Nearly 14 years ago an archeologist and diver, Jim Delgado, found something magnificent. He was on a ship passing the San Telmo Island in Pearl Archipelago, Panama when it occurred to him that the area was known for a sunken Japanese WWII submarine.
Intrigued by the story and the history behind the possible wreck, Delgado wondered about initiating a mission to find it. Luckily, from his ship he saw something towering on the island. It was all rusted out and Delgado felt he had to go investigate.
(Hull of the Sub Marine Explorer in Panama’s Pearl Islands)

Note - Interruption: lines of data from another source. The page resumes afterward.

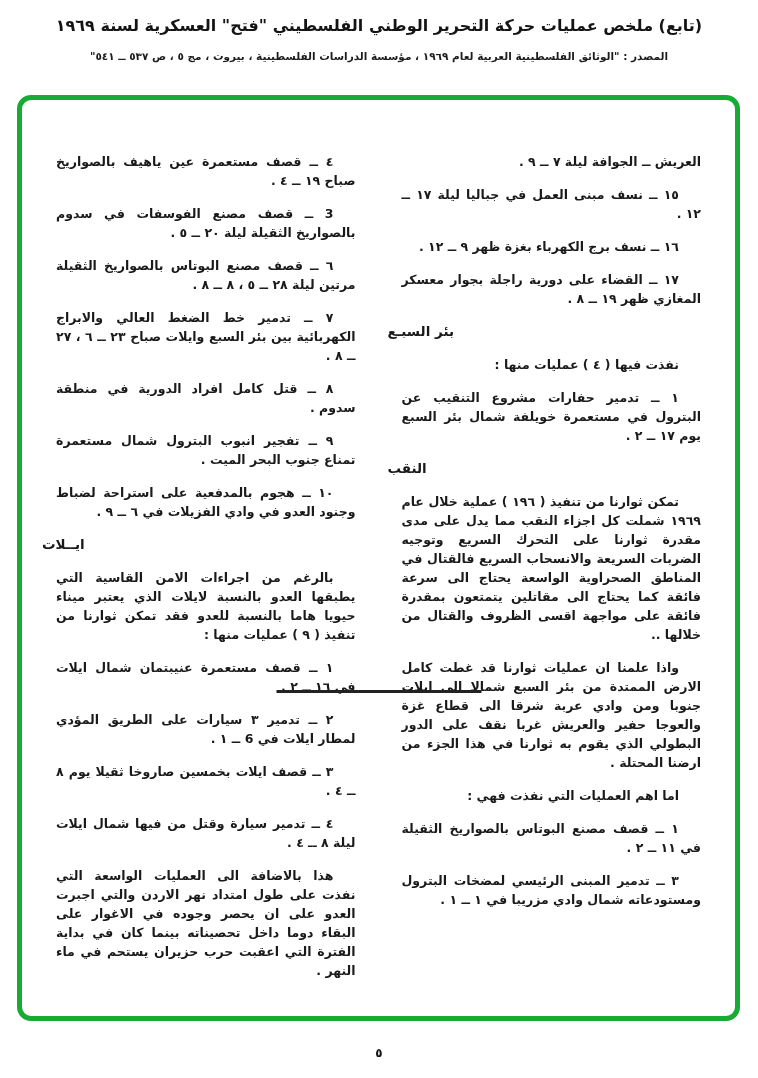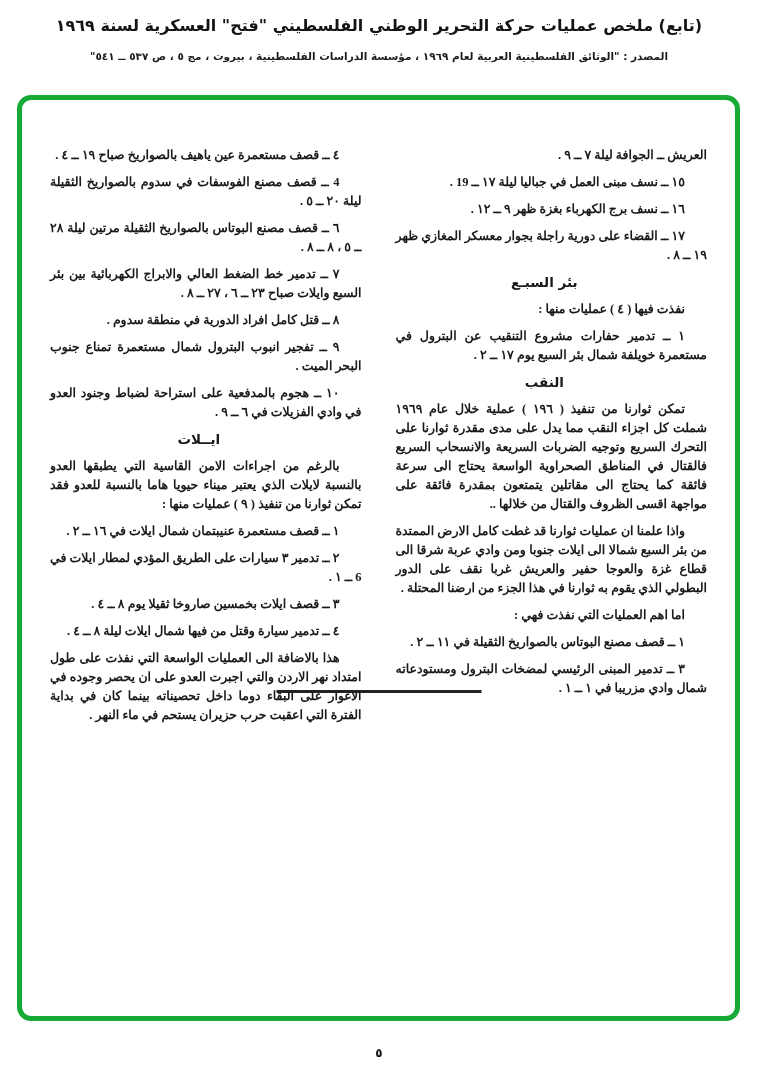"٤ ــ قصف مستعمرة عين" .col p.para { font-family: Liberation Serif, serif -> none; margin: 8px -> 14px }
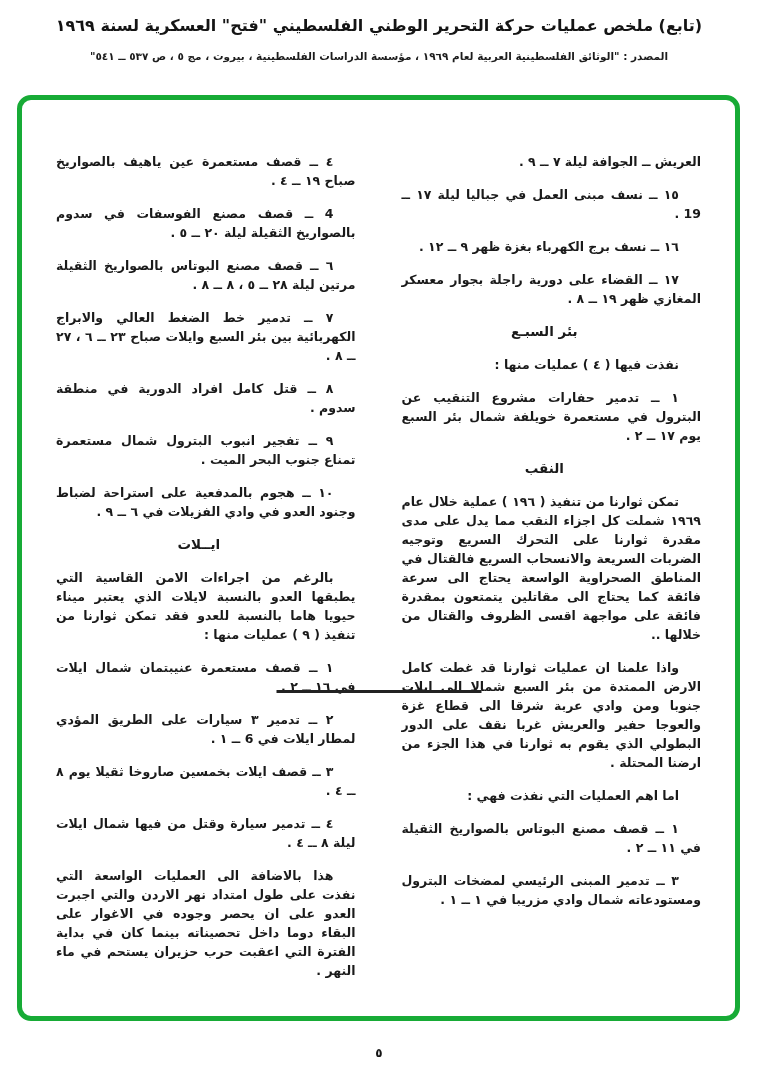"١٥ ــ نسف مبنى العمل" p.para { text: 19 -> ١٢ }
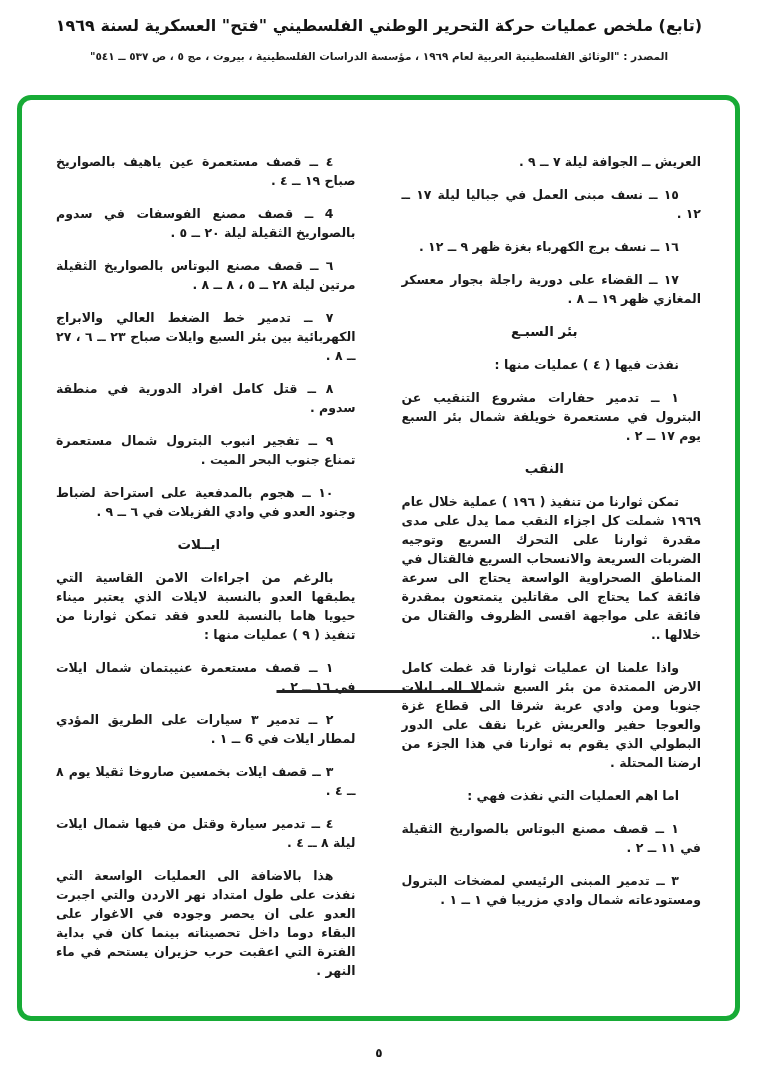"4 ــ قصف مصنع الفوسفات" p.para { text: 4 -> 3 }
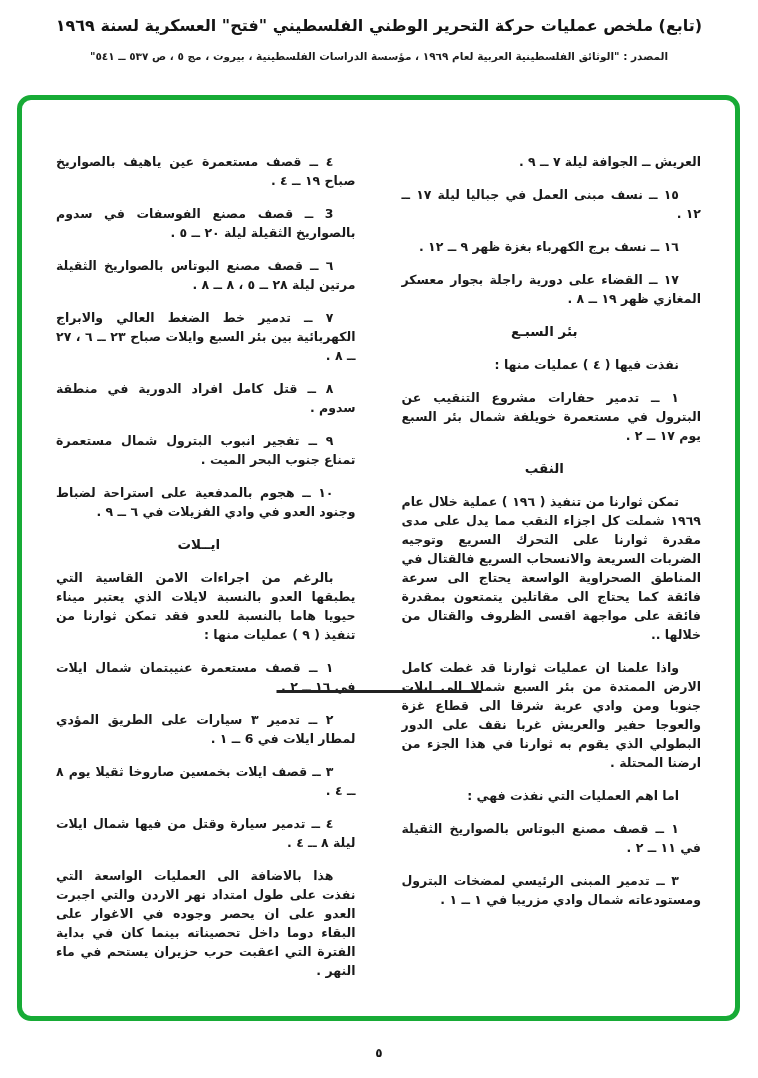"بئر السبـع" .col h3.heading { text-align: center -> left }
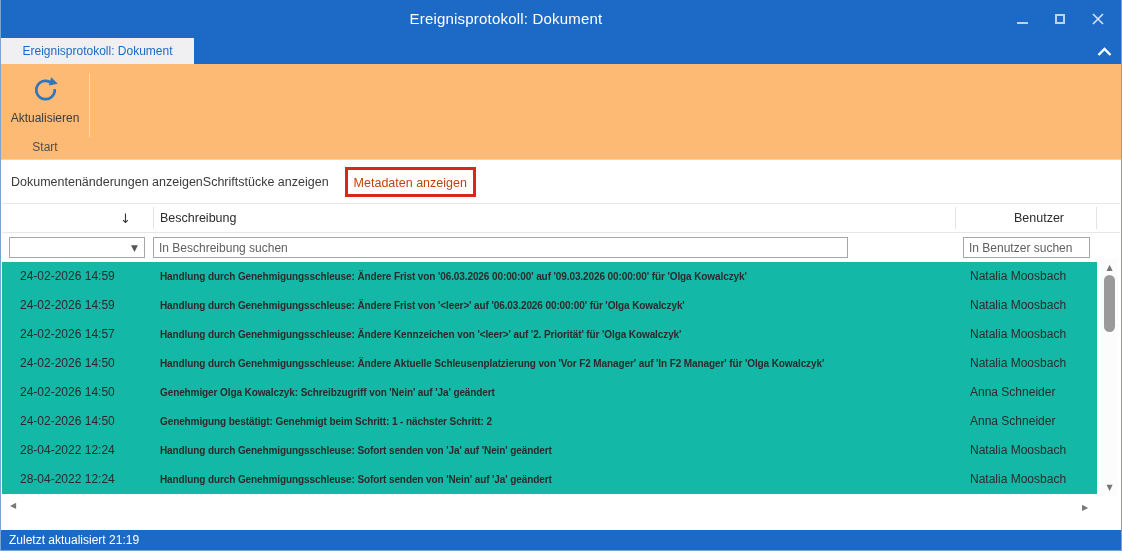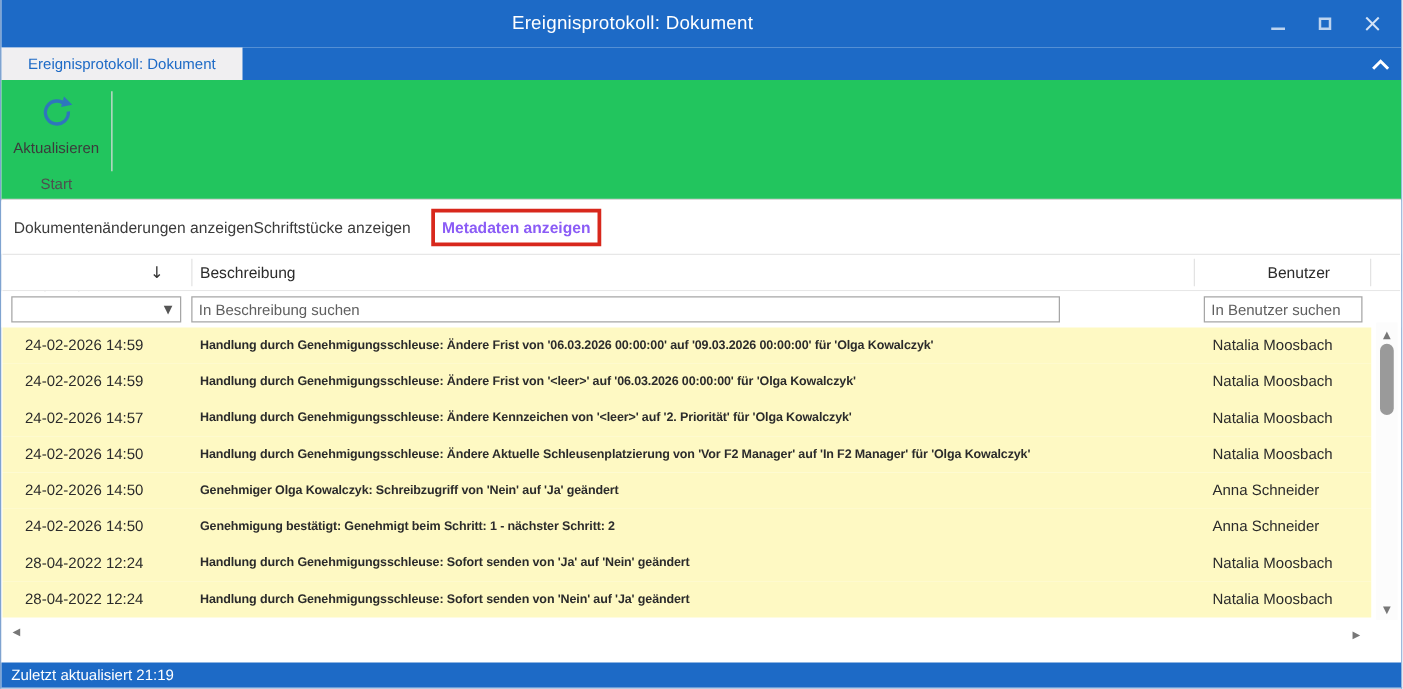"Aktualisieren" .ribbon { background: #22c55e -> #fdba74 }
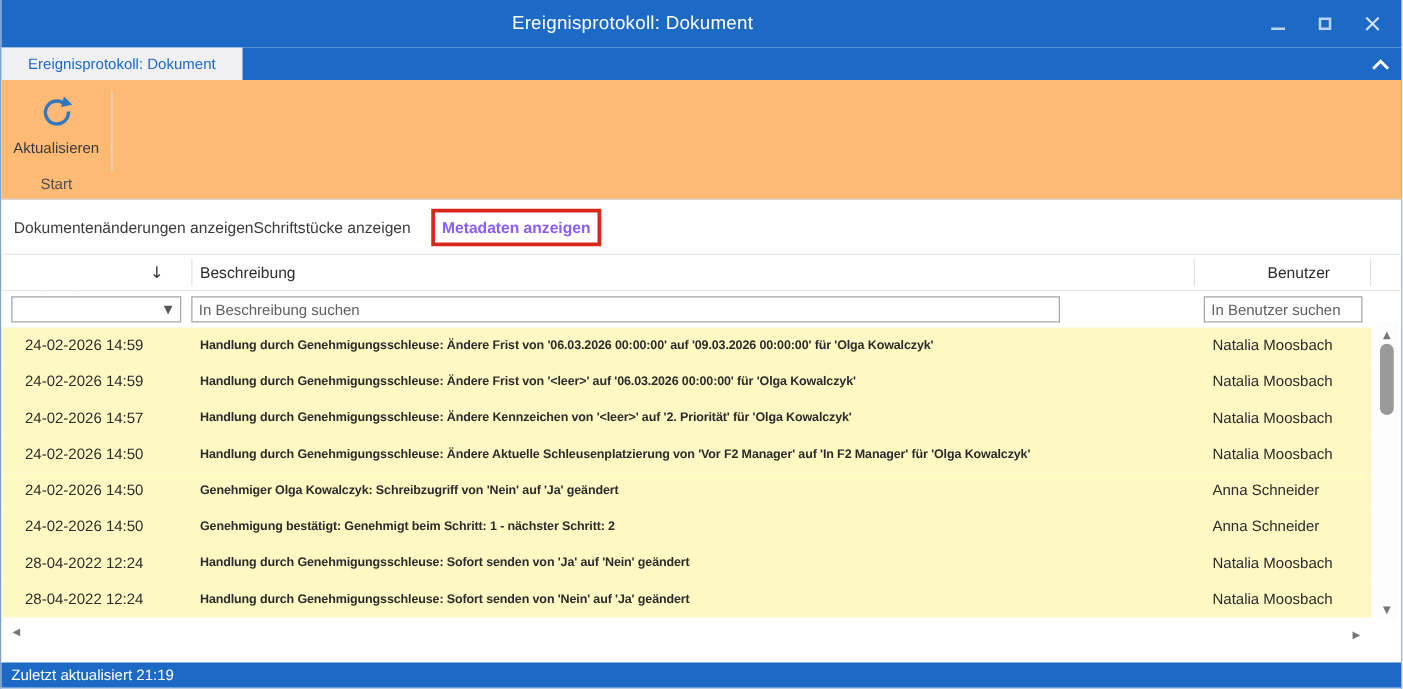"Metadaten anzeigen" .view-link.active { color: #8b5cf6 -> #c2410c; font-weight: bold -> normal }
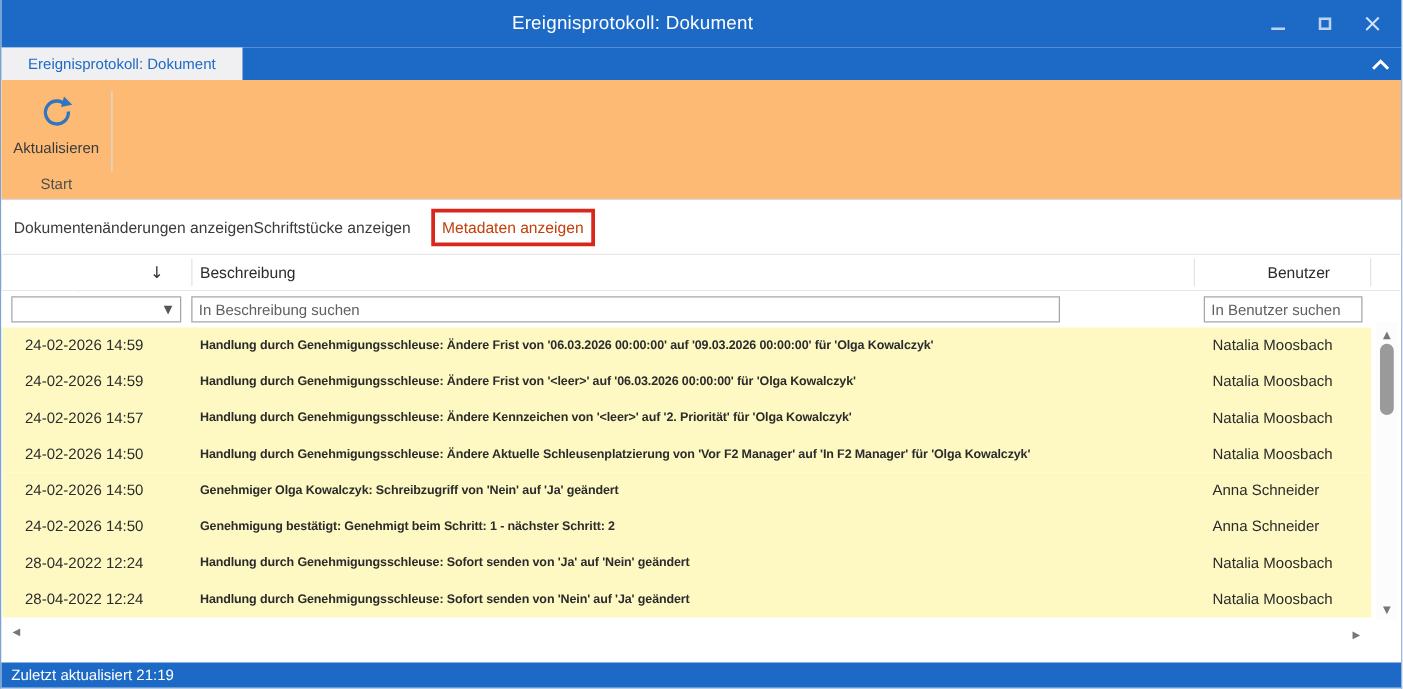"24-02-2026 14:59" .grid-row { background: #fef9c3 -> #14b8a6 }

Delgado managed to find a beached submarine in the area mentioned in the stories he had heard. However, what he did not anticipate was that the submarine was not Japanese, as the stories relate. Nor was it a submarine from WWII – it was much older. Delgado, more intrigued than ever, knew he wanted to investigate the mysterious submarine.
(The submarine’s rusting hull was well-known to locals, but they had presumed it to be a remnant of World War II)
Finding out the name of the submarine took almost two years. A colleague helped Delgado find an old blueprint in a 1902 magazine that had been signed by Julius H. Kroehl, 1864. The magazine stated that there was a wreck around the San Telmo Island and described almost exactly what Delgado found.
Then Delgado found a New York Times article dated 1866 that outlined an event that happened on a New York river. According to the article, Julius Kroehl, who was a German-American who invented one of the first submarines that could be fully submerged and travel under water, had been testing out his ship in the river when it sunk. If this story is true, the sunken submarine is Kroehl’s Sub Marine Explorer.
But if the sunken submarine was Kroehl’s, then why would it be in Panama if it was only tested in a New York river? After more research, Delgado found out that the first trial was actually successful; that the submarine was then taken to Panama to be used for collecting pearls. It is said that the submarine actually lasted a few weeks while collecting pearls, however, something must have gone terribly wrong to leave it rusted out in the middle of an ocean.
The submarine managed to harvest pearls successfully for a while. In 1869 another New York Times article stated that one of the pearl-harvesting missions brought up almost 10 tons of oysters and pearls which estimated about $2,000.
However, all men who had been on the submarine contacted fever and decompression sickness; the vessel was condemned as harmful to the crewmembers’ health. A year after the submarine arrived in Panama, Kroehl himself died from decompression sickness from diving in the submarine. The sub was then taken to the island where it has remained beached ever since. Delgado found it nearly 130 years later.